Defendant-Appellant Stephanie Nash appeals the denial of a motion to
annul a consent judgment because of error as to cause. For the following
reasons, we affirm in part and reverse in part the judgment of the trial court
but remand for further findings consistent with this opinion.
FACTS
Plaintiff-Appellee Christopher B. Nash and Stephanie were married
and are the parents of two daughters. The parties separated and divorced in
Caddo Parish. In 2018, when both children were minors, a custody decree
was entered whereby Christopher was ordered to pay child support in the
amount of $1,252.92 per month retroactive to September 2018. Stephanie
filed a rule for contempt against Christopher for nonpayment of child
support and arrearages; however, the award of arrearages was not considered
for years.1
In May 2022, the trial court issued a 20-page partition judgment
relating to community assets, expenses and obligations. Pursuant to a
detailed descriptive list, the trial court determined the cash available to the
parties in various bank, 401(K), annuity and trade accounts, as well as some
refund checks due to them, equaled $69,416.94. It also valued property each
party had in his/her possession and determined that Stephanie’s value was
$3,474 and Chrisotpher’s was $2,090. The equity in their family home was
$10,977.64. The gross value of community assets was determined to be
$88,948.88.2
1 These arrearages will be discussed later in this opinion. 2 There is a discrepancy between what the trial court determined the value to be and what this court has calculated it to be. One-half of $88,948.88 is $44,474.44. The trial court also determined that Christopher had reimbursement
claims of $23,506.88 for his agreement to pay certain community debts,
which Stephanie could not afford to pay. Stephanie was awarded possession
of movables worth $7,589. The family home had already been sold; the
equity in the home was $10,977.64, which the parties agreed to split equally
at $5,488.82.
Also at issue in these proceedings was the value of a fifth-wheel RV,
referred to by the judge as a camper, which was owned by the couple and
was mortgaged. The partition judgment provided that the trial court had not
assigned any value to the camper because it only represented a possible
offset against the debt encumbering it.

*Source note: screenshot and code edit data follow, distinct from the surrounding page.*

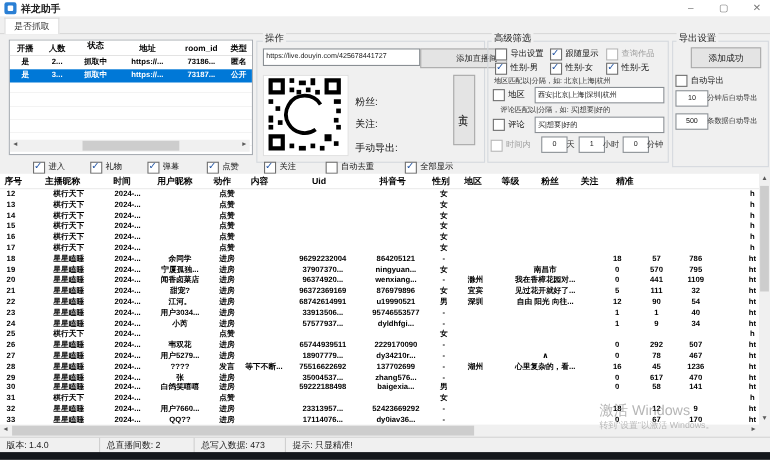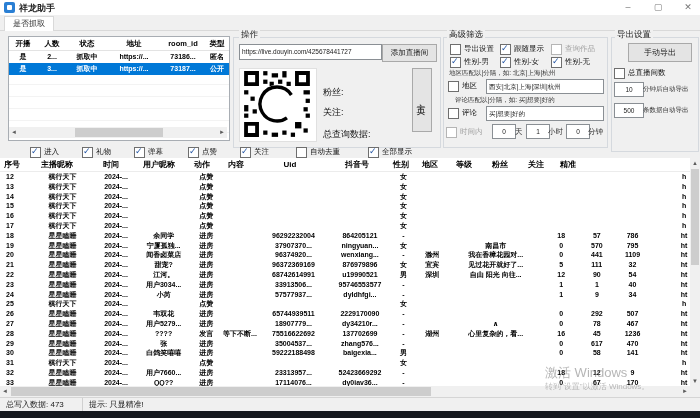--- a/index.html
+++ b/index.html
@@ -76,21 +76,21 @@
 </div>
 
 <div class="tabstrip">
   <div class="tab">是否抓取</div>
 </div>
 
 <div class="rooms">
   <div class="r-head" id="rooms-head">
       <div class="td" style="width: 28px;">开播</div>
       <div class="td" style="width: 30px;">人数</div>
-      <div class="td" style="width: 40px;">状态</div>
+      <div class="td" style="width: 40px; font-family: Liberation Mono, monospace;">状态</div>
       <div class="td" style="width: 54px;">地址</div>
       <div class="td" style="width: 44px;">room_id</div>
       <div class="td" style="width: 24px;">类型</div>
     </div>
   <div id="rooms-body">
       <div class="r-row">
         <div class="td" style="width: 28px;">是</div>
         <div class="td" style="width: 30px;">2...</div>
         <div class="td" style="width: 40px;">抓取中</div>
         <div class="td" style="width: 54px;">https://...</div>
@@ -109,21 +109,21 @@
   <div class="sb" style="left:0;top:90px;width:218px;height:11px;">
     <span class="arrow" style="left:0;top:0;width:10px;">◄</span>
     <div class="thumb" style="left:66px;top:1px;width:88px;height:9px;"></div>
     <span class="arrow" style="right:0;top:0;width:10px;">►</span>
   </div>
 </div>
 
 <div class="group" style="left:233px;top:37px;width:206px;height:109px;"></div>
 <span class="gl" style="left:239px;top:29px;">操作</span>
 <div class="input" style="left:239px;top:44px;width:137px;height:14px;">https://live.douyin.com/425678441727</div>
-<div class="btn" style="left:382px;top:44px;width:53px;height:16px;line-height:16px;font-size:7.5px;">添加直播间</div>
+<div class="btn" style="left:382px;top:44px;width:53px;height:16px;line-height:16px;font-size:7.5px;padding-left:24px;">添加直播间</div>
 <div class="qr">
   <svg width="74" height="70" viewBox="0 0 33 33">
     <rect x="0" y="0" width="33" height="33" fill="#fff"></rect>
     <g fill="#000">
       <path d="M1 1h7v7h-7z M2.8 2.8h3.4v3.4h-3.4z" fill-rule="evenodd"></path>
       <path d="M25 1h7v7h-7z M26.8 2.8h3.4v3.4h-3.4z" fill-rule="evenodd"></path>
       <path d="M1 25h7v7h-7z M2.8 26.8h3.4v3.4h-3.4z" fill-rule="evenodd"></path>
       <rect x="10" y="1" width="2" height="2"></rect>
         <rect x="14" y="2" width="3" height="2"></rect>
       <rect x="19" y="1" width="2" height="3"></rect>
@@ -146,21 +146,21 @@
         <rect x="23" y="30" width="2" height="2"></rect>
       <rect x="25" y="25" width="3" height="3"></rect>
         <rect x="29" y="28" width="2" height="2"></rect>
     </g>
     <circle cx="16.5" cy="16.5" r="9" fill="#fff"></circle>
     <path d="M16.5 8.5 a8 8 0 1 0 0.01 0" fill="none" stroke="#000" stroke-width="1.6" stroke-dasharray="30 12"></path>
   </svg>
 </div>
 <span class="lbl" style="left:323px;top:86px;">粉丝:</span>
 <span class="lbl" style="left:323px;top:106px;">关注:</span>
-<span class="lbl" style="left:323px;top:128px;">总查询数据:</span>
+<span class="lbl" style="left:323px;top:128px;">手动导出:</span>
 <div class="btn vbtn" style="left:412px;top:68px;width:18px;height:62px;">主页</div>
 
 <div class="group" style="left:443px;top:37px;width:163px;height:109px;"></div>
 <span class="gl" style="left:447px;top:29px;">高级筛选</span>
 <div id="af-row1">
     <span class="cbwrap" style="left: 450px; top: 44px;">
       <span class="cb"></span>
       <span class="cl">导出设置</span>
     </span>
     <span class="cbwrap" style="left: 500px; top: 44px;">
@@ -204,24 +204,24 @@
   </span>
 <div class="input" style="left:492px;top:124px;width:18px;height:13px;text-align:center;">0</div>
 <span class="hint" style="left:515px;top:127px;font-size:7.5px;">天</span>
 <div class="input" style="left:526px;top:124px;width:18px;height:13px;text-align:center;">1</div>
 <span class="hint" style="left:548px;top:127px;font-size:7.5px;">小时</span>
 <div class="input" style="left:566px;top:124px;width:18px;height:13px;text-align:center;">0</div>
 <span class="hint" style="left:588px;top:127px;font-size:7.5px;">分钟</span>
 
 <div class="group" style="left:611px;top:37px;width:86px;height:113px;"></div>
 <span class="gl" style="left:615px;top:29px;">导出设置</span>
-<div class="btn" style="left:628px;top:43px;width:62px;height:17px;line-height:17px;">手动导出</div>
+<div class="btn" style="left:628px;top:43px;width:62px;height:17px;line-height:17px;">添加成功</div>
 <span class="cbwrap" style="left:614px;top:68px;">
     <span class="cb"></span>
-    <span class="cl">总直播间数</span>
+    <span class="cl">自动导出</span>
   </span>
 <div class="input" style="left:614px;top:82px;width:24px;height:13px;text-align:center;">10</div>
 <span class="hint" style="left:643px;top:85px;">分钟后自动导出</span>
 <div class="input" style="left:614px;top:103px;width:24px;height:13px;text-align:center;">500</div>
 <span class="hint" style="left:643px;top:106px;">条数据自动导出</span>
 
 <div id="filterbar">
     <span class="cbwrap" style="left: 30px; top: 147px;">
       <span class="cb checked"></span>
       <span class="cl">进入</span>
@@ -677,19 +677,21 @@
 </div>
 
 <div class="sb" style="left:0;top:386px;width:690px;height:11px;">
   <span class="arrow" style="left:0;top:0;width:10px;line-height:11px;">◄</span>
   <div class="thumb" style="left:11px;top:1px;width:420px;height:9px;"></div>
   <span class="arrow" style="right:0;top:0;width:10px;line-height:11px;">►</span>
 </div>
 <div class="sb" style="left:690px;top:386px;width:10px;height:11px;"></div>
 
 <div class="statusbar">
+  <div class="seg" style="width:84px;">版本: 1.4.0</div>
+  <div class="seg" style="width:79px;">总直播间数: 2</div>
   <div class="seg" style="width:76px;">总写入数据: 473</div>
   <div class="seg" style="flex:1;border-right:none;">提示: 只显精准!</div>
 </div>
 <div class="bottomstrip"></div>
 
 <div class="wm1">激活 Windows</div>
 <div class="wm2">转到"设置"以激活 Windows。</div>
 
 </body></html>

The camper was not listed in the
detailed descriptive list, but the trial court ordered it to be sold and the sale
proceeds applied to the $35,727.43 outstanding debt and, further, that the
parties should continue to pay the note until the debt was extinguished.3
The decretal language of the partition judgment states as follows:
[T]he court rules that Stephanie Nash is entitled to $44,474.31 representing her half of the gross community, less the $7589 she has been awarded in corporeal movables, for a net interest in the remainder of the gross community of $36,885.31. This must also be offset by the $23,506.88 she owes Christopher Nash in reimbursement claims. This leaves Stephanie with a pre-debt claim on the gross value of the community of $13,378.43. A disbursement to her of her half of the equity (in the house) will further reduce this interest, hereinafter referred to as the Residual Interest, to $7,889.61. (1/2 of equity is $5,488.82).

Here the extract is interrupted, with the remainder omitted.